§ Work order:
Each entry below should appear again exactly as written, without pictures.

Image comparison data
((

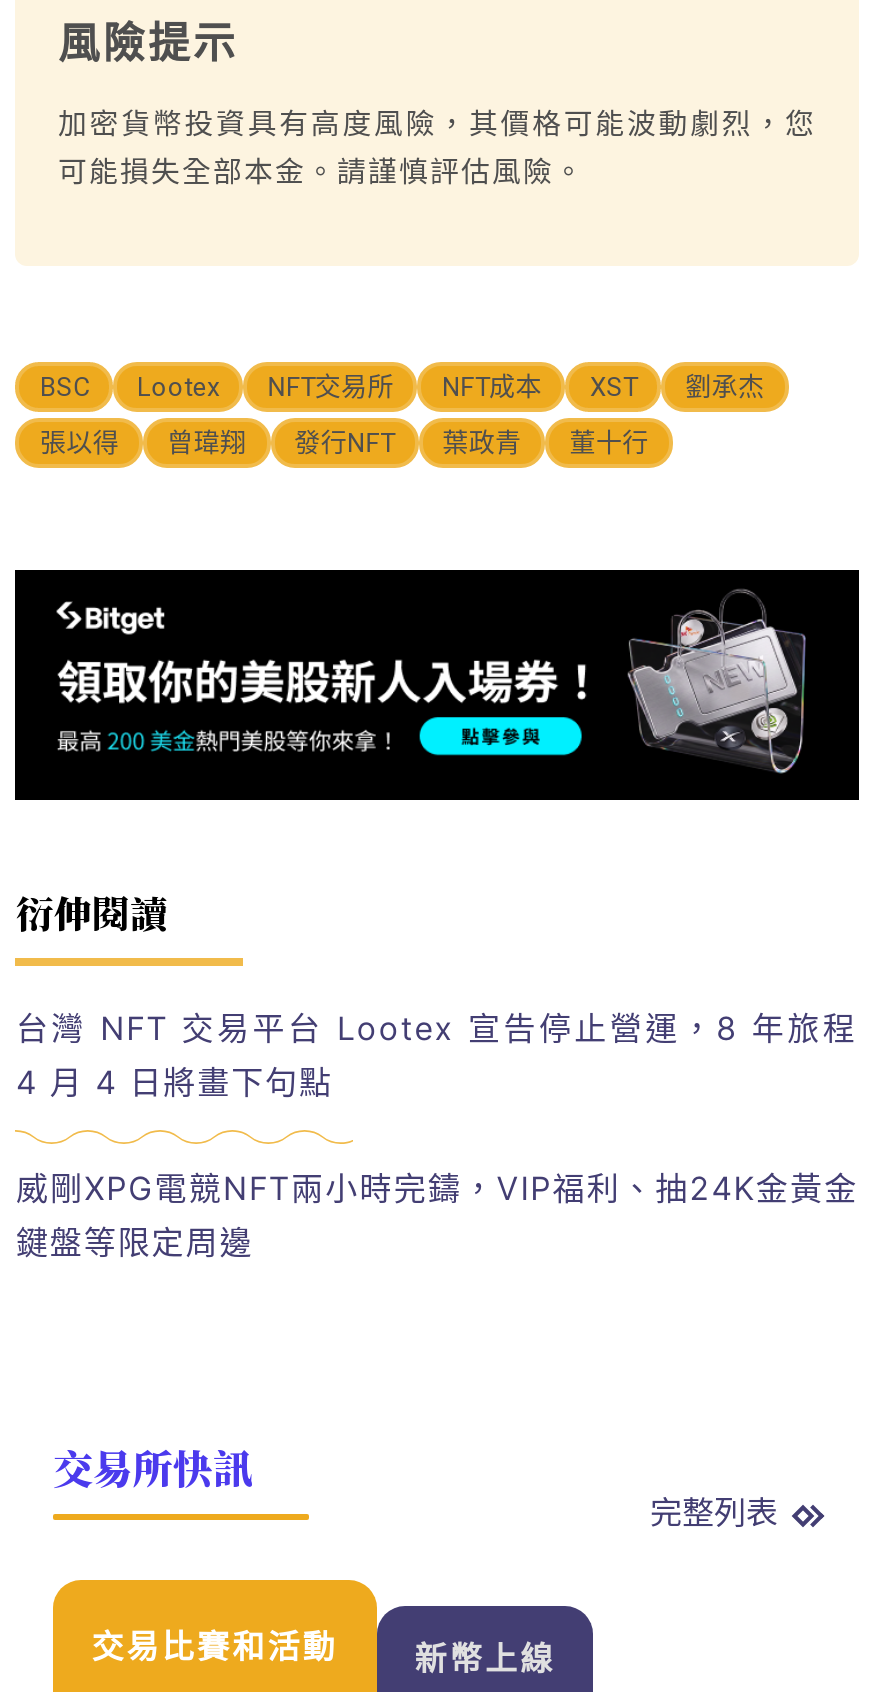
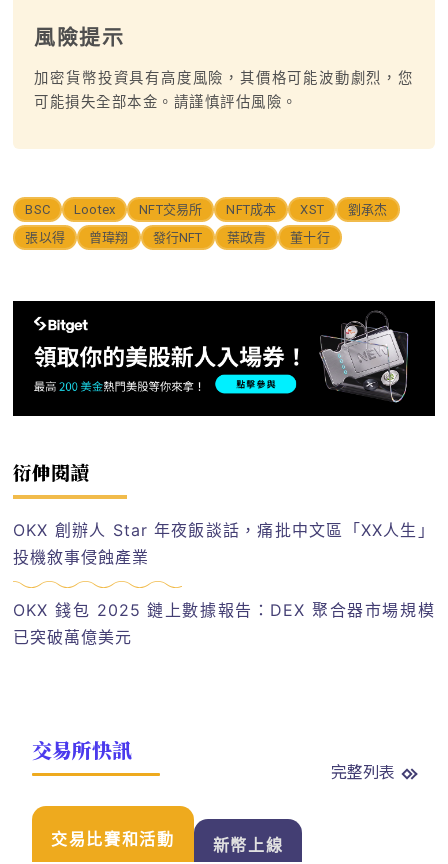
- 台灣 NFT 交易平台 Lootex 宣告停止營運，8 年旅程
- 4 月 4 日將畫下句點
+ OKX 創辦人 Star 年夜飯談話，痛批中文區「XX人生」
+ 投機敘事侵蝕產業

- 威剛XPG電競NFT兩小時完鑄，VIP福利、抽24K金黃金
- 鍵盤等限定周邊
+ OKX 錢包 2025 鏈上數據報告：DEX 聚合器市場規模
+ 已突破萬億美元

))

§ Answer space:
- 台灣 NFT 交易平台 Lootex 宣告停止營運，8 年旅程
- 4 月 4 日將畫下句點
+ OKX 創辦人 Star 年夜飯談話，痛批中文區「XX人生」
+ 投機敘事侵蝕產業

- 威剛XPG電競NFT兩小時完鑄，VIP福利、抽24K金黃金
- 鍵盤等限定周邊
+ OKX 錢包 2025 鏈上數據報告：DEX 聚合器市場規模
+ 已突破萬億美元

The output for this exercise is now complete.